-- Required work --
Starting at the top of the entries below, set down every line exactly, please, until you reach the line with "[498,290,576,310] krotóych ->", which is included too.

Stored data:
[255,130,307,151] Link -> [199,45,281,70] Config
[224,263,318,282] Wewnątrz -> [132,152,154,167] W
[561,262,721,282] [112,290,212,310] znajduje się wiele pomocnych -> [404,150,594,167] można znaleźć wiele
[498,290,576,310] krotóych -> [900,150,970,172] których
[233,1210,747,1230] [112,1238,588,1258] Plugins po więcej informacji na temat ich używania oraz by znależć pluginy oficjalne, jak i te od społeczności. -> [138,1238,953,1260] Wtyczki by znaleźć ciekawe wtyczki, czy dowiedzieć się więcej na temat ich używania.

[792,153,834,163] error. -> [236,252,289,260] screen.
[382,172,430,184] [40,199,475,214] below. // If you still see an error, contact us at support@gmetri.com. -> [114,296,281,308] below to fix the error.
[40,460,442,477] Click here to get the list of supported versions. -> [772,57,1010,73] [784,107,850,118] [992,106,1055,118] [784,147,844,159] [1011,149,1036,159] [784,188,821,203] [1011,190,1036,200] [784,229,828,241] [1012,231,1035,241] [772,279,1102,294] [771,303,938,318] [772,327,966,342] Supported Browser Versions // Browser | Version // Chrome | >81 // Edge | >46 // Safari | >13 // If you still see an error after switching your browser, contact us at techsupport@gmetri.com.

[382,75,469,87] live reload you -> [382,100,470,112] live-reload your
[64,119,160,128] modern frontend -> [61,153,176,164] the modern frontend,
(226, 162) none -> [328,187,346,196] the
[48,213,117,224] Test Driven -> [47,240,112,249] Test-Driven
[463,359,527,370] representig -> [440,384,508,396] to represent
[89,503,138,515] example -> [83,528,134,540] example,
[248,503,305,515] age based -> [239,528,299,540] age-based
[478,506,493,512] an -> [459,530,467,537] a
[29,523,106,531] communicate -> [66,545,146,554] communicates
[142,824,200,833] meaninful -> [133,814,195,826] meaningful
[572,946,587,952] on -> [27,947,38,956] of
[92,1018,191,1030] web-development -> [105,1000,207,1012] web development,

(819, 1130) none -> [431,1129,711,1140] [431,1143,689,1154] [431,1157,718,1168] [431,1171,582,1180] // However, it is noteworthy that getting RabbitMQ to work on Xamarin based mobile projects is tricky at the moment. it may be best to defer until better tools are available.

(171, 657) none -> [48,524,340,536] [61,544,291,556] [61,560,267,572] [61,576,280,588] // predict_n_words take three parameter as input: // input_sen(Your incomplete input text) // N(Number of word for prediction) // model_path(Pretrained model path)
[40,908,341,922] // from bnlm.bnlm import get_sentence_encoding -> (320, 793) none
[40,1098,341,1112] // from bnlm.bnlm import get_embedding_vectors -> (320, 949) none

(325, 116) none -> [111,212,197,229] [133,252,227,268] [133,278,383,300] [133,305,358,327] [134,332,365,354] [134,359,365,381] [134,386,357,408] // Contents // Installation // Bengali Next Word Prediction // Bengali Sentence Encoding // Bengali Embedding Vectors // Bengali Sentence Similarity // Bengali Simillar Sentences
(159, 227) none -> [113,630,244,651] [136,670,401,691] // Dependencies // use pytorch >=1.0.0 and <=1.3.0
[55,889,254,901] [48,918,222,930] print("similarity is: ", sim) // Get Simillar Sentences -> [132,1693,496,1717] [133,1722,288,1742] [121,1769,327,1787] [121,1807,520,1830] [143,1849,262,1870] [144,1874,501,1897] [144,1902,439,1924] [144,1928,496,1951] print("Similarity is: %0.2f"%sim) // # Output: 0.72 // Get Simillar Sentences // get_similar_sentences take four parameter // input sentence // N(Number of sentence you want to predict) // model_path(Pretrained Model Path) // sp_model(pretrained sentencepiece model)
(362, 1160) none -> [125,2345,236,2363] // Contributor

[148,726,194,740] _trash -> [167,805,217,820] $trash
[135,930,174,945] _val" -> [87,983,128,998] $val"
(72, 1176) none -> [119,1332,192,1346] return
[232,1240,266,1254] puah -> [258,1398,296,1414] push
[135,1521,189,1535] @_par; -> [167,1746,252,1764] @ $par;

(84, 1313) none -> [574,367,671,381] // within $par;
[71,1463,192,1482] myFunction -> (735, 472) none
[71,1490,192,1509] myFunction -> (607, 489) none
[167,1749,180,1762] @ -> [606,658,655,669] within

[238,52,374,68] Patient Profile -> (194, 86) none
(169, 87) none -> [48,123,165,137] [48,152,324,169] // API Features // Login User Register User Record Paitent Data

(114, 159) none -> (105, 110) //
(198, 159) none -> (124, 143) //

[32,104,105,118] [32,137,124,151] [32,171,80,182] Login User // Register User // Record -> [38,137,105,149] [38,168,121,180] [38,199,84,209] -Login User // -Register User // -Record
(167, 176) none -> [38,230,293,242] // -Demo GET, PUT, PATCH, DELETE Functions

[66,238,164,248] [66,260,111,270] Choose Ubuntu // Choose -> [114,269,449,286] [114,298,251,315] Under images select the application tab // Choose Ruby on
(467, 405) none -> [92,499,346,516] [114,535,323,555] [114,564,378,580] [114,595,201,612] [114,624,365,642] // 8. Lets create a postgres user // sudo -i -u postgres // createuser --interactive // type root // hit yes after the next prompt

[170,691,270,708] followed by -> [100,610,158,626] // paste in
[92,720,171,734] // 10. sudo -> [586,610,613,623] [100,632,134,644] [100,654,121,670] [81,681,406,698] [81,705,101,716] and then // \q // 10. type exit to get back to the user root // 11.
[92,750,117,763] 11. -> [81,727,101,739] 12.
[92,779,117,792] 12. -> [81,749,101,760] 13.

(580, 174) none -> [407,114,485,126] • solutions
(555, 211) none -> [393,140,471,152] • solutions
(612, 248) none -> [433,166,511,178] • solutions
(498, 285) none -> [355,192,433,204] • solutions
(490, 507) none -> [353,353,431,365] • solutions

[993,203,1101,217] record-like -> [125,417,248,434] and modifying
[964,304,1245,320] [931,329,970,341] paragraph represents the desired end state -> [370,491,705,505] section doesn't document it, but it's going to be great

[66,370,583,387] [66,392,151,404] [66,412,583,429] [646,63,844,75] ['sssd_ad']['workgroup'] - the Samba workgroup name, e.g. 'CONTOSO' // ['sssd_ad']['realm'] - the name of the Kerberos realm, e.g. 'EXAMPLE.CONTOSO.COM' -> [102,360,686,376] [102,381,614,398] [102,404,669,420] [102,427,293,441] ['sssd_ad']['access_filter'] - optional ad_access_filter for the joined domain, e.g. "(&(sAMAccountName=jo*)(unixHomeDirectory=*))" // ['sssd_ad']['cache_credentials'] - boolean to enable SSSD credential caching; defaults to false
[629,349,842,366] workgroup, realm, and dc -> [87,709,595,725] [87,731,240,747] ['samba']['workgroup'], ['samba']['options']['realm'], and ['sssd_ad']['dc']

-- Task response --
[255,130,307,151] Link -> [199,45,281,70] Config
[224,263,318,282] Wewnątrz -> [132,152,154,167] W
[561,262,721,282] [112,290,212,310] znajduje się wiele pomocnych -> [404,150,594,167] można znaleźć wiele
[498,290,576,310] krotóych -> [900,150,970,172] których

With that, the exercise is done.